My post of 10 days ago, How to hire Guillaume Portes, received quite a bit of attention, with over 50,000 page views, links from 25 blogs, and around 300 comments left by visitors to this blog, Slashdot and the Joel on Software discussion group. I’d like to thank all that took the time to read and to comment.
It is good to continually tell the story and make the case. Having two standard file formats for office documents would be a bad thing for commerce, for end users and for the industry. With two formats, end users will be confused and costs will be higher for those who sell and buy software that works with documents. This will essentially cause a frictional drag on the document processing market. Sure, there will be those who will benefit from the chaos, just as there are those who benefit from the friction of currency exchanges. But over the years we’ve learned the value of things like uniform commercial codes, currency unions and uniform trade regulations.

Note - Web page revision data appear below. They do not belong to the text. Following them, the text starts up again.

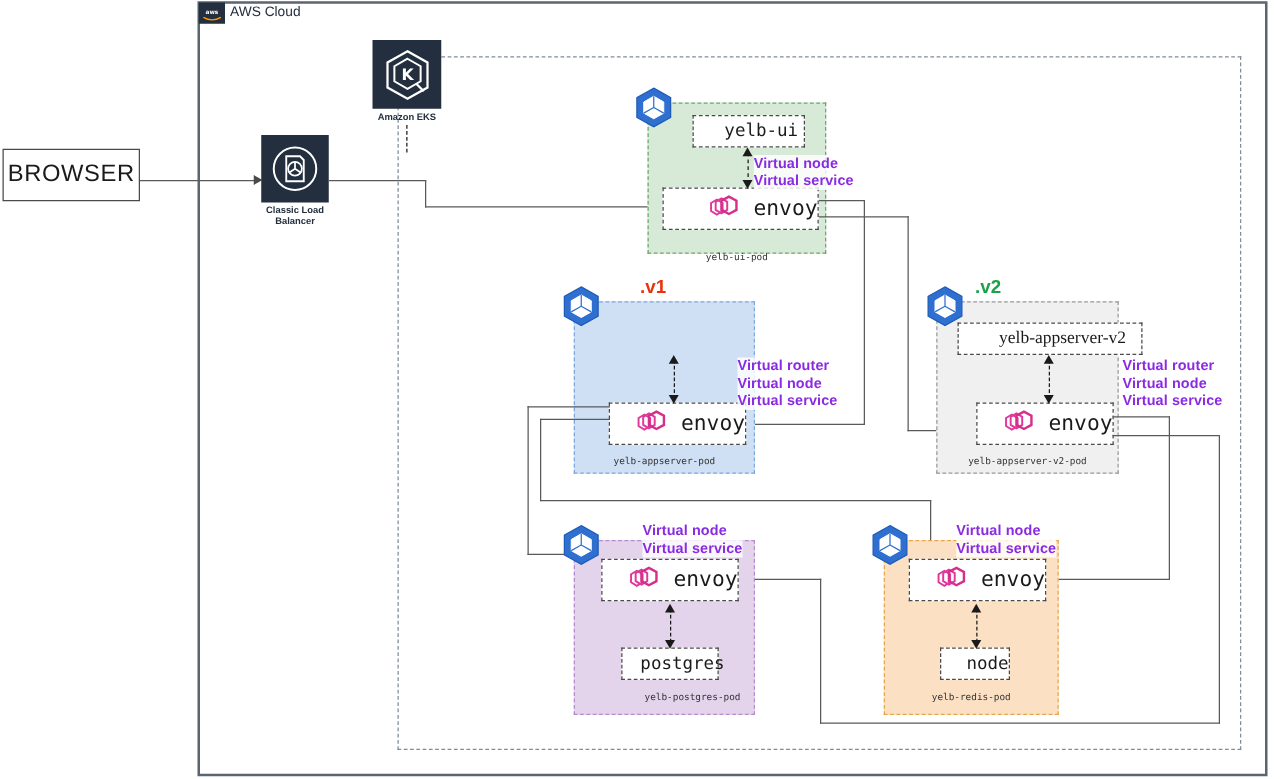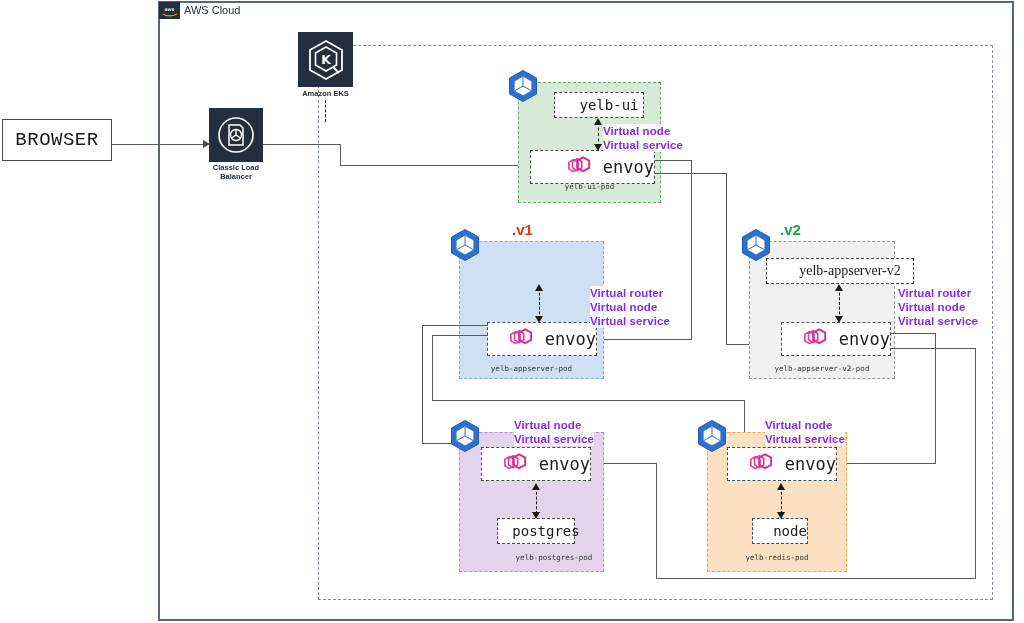--- a/index.html
+++ b/index.html
@@ -22,7 +22,7 @@
 
   
   .browser-box{border:1.5px solid #4a4a4a;background:#fff;display:flex;align-items:center;justify-content:center;
-    font-family:Liberation Mono, monospace;font-size:19px;color:#1a1a1a;letter-spacing:0.5px;}
+    font-family:Liberation Sans, sans-serif;font-size:19px;color:#1a1a1a;letter-spacing:0.5px;}
 
   
   .pod{border:1.5px dashed;}

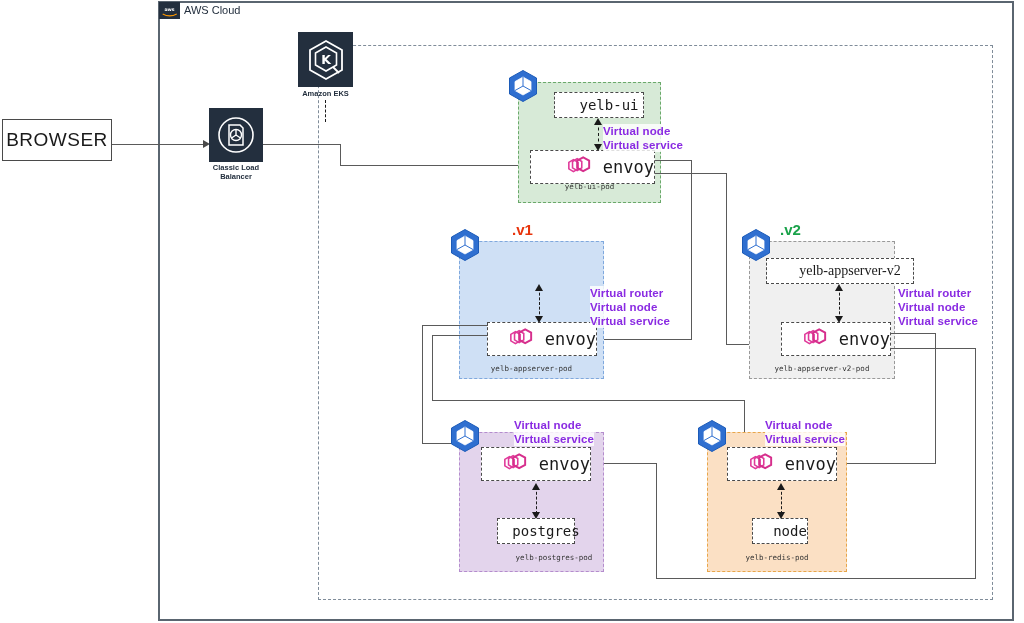--- a/index.html
+++ b/index.html
@@ -128,7 +128,7 @@
     </span>
     <span class="envoy-label">envoy</span>
   </div>
-  <div class="pod-caption" style="top:182px;left:518px;width:143px;">yelb-ui-pod</div>
+  <div class="pod-caption" style="top:201px;left:518px;width:143px;">yelb-ui-pod</div>
 
   <div class="abs ln dash-v" style="left:598px;top:122px;height:25px;"></div>
   <div class="abs arrow up" style="left:594px;top:118px;"></div>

I’ve heard no one complain about having lost their freedom of choosing the Mark over the Lira over the Franc. We simply use the Euro and then concentrate on what we are buying or selling, not on the currency. In a similar way we should agree on a single document format and then concentrate on application features and user needs and what we are trying to communicate, and stop worrying about file formats. When done well, file formats are invisible. They are not seen by end users, are not discussed by the press, and not thought about by (most) engineers. The fact that I’m writing about OOXML at all and not about my wine making exploits is an aberration caused by the failure of the dominate market player to provide an open document standard that allows users to own their documents.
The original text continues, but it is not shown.